• **Instructions to follow**
In the entries below, find the line with "climate, 2021: none -> 0.7", then set it down exactly along with each line after it to the end, skipping any pictures.

Source data
● ● ● ●

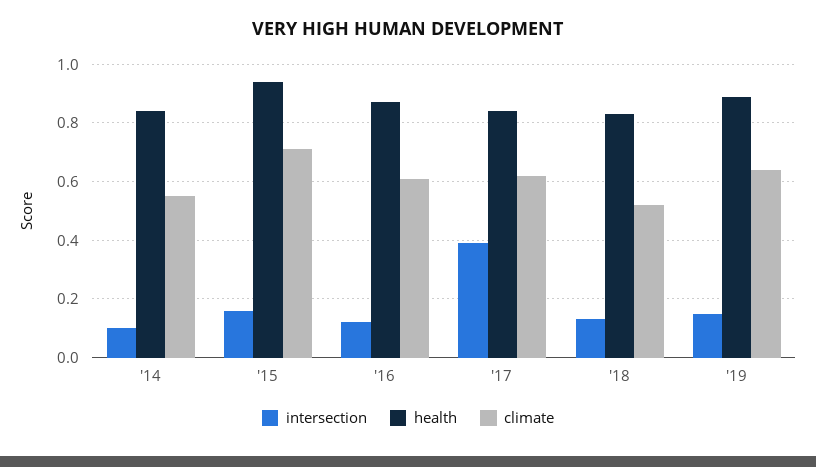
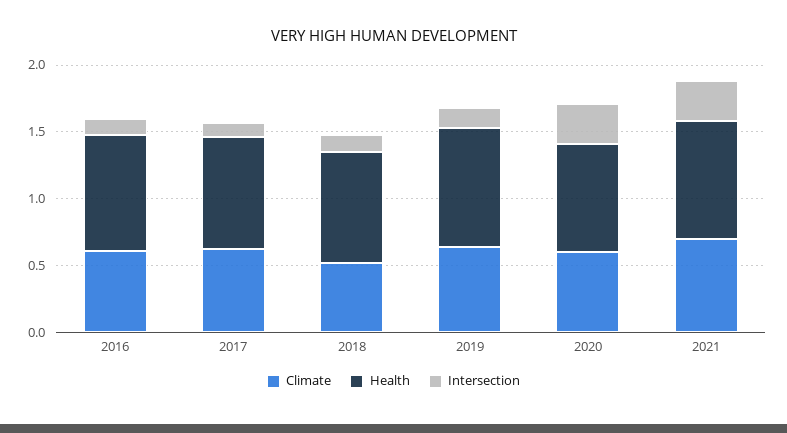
intersection, '14: 0.1 -> none
health, '14: 0.85 -> none
climate, '14: 0.55 -> none
intersection, '15: 0.15 -> none
health, '15: 0.95 -> none
climate, '15: 0.7 -> none
intersection, '17: 0.4 -> 0.1
climate, 2020: none -> 0.6
health, 2020: none -> 0.8
intersection, 2020: none -> 0.3
climate, 2021: none -> 0.7
health, 2021: none -> 0.9
intersection, 2021: none -> 0.3

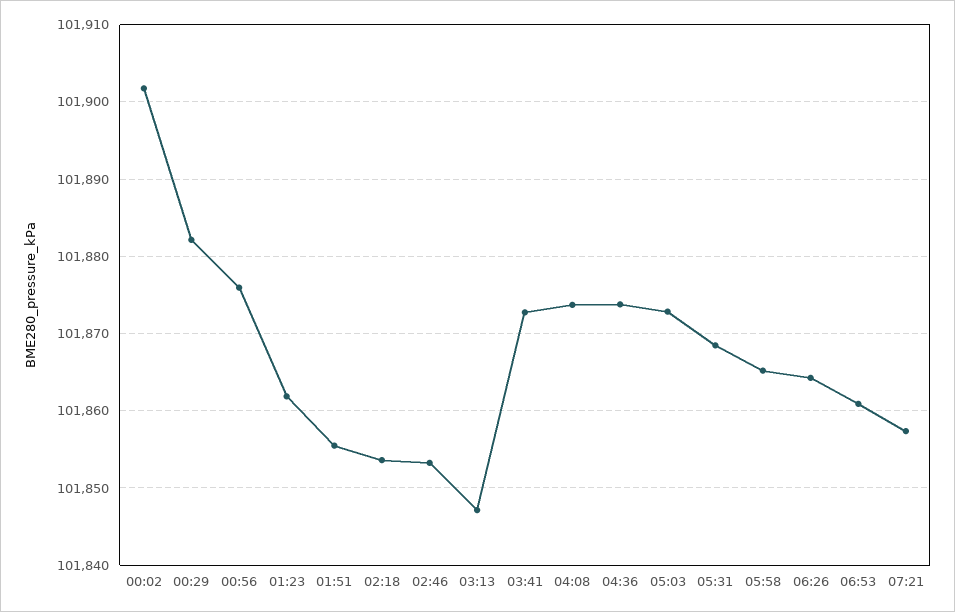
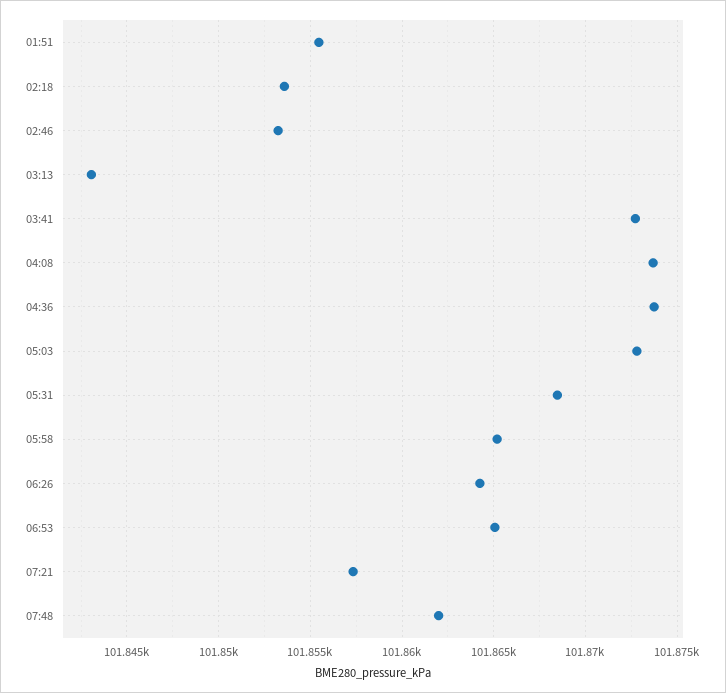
00:02: 101902 -> none
00:29: 101882 -> none
00:56: 101876 -> none
01:23: 101862 -> none
03:13: 101847 -> 101843
06:53: 101861 -> 101865
07:48: none -> 101862

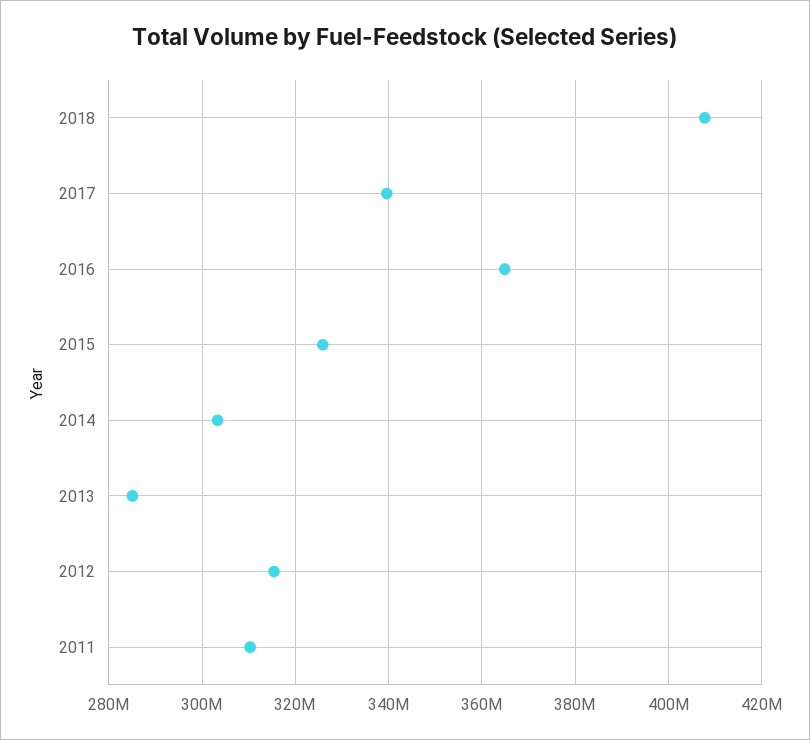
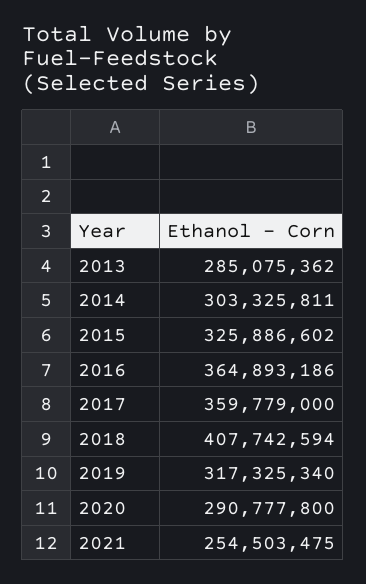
2017: 340000000 -> 359779000
2012: 316000000 -> none
2011: 310000000 -> none
2019: none -> 317325340
2020: none -> 290777800
2021: none -> 254503475

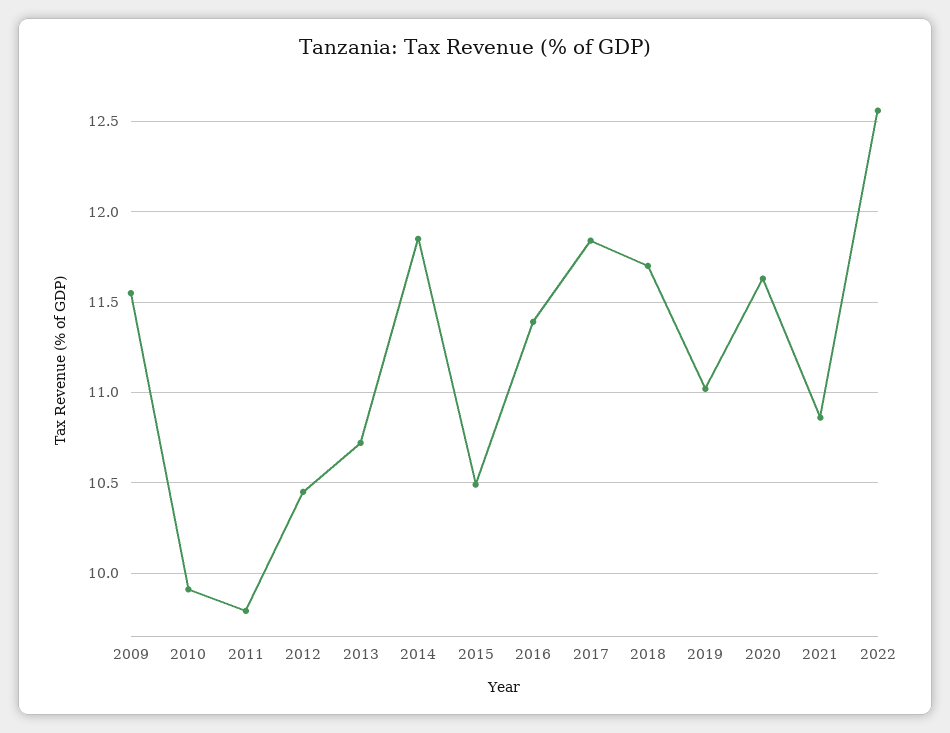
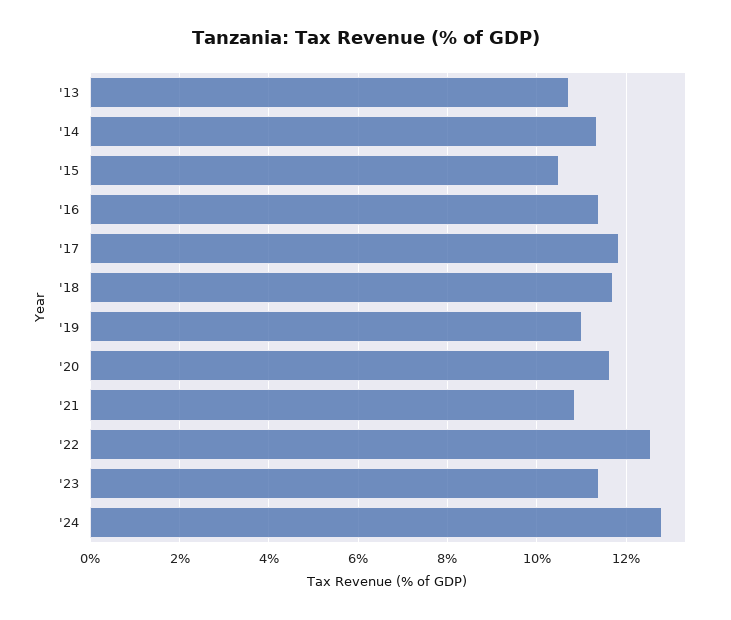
2009: 11.55 -> none
2010: 9.9 -> none
2011: 9.8 -> none
2012: 10.45 -> none
2014: 11.85 -> 11.4
'23: none -> 11.4
'24: none -> 12.8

● ● ● ●

• **Answer to this exercise**
climate, 2021: none -> 0.7
health, 2021: none -> 0.9
intersection, 2021: none -> 0.3

00:02: 101902 -> none
00:29: 101882 -> none
00:56: 101876 -> none
01:23: 101862 -> none
03:13: 101847 -> 101843
06:53: 101861 -> 101865
07:48: none -> 101862

2017: 340000000 -> 359779000
2012: 316000000 -> none
2011: 310000000 -> none
2019: none -> 317325340
2020: none -> 290777800
2021: none -> 254503475

2009: 11.55 -> none
2010: 9.9 -> none
2011: 9.8 -> none
2012: 10.45 -> none
2014: 11.85 -> 11.4
'23: none -> 11.4
'24: none -> 12.8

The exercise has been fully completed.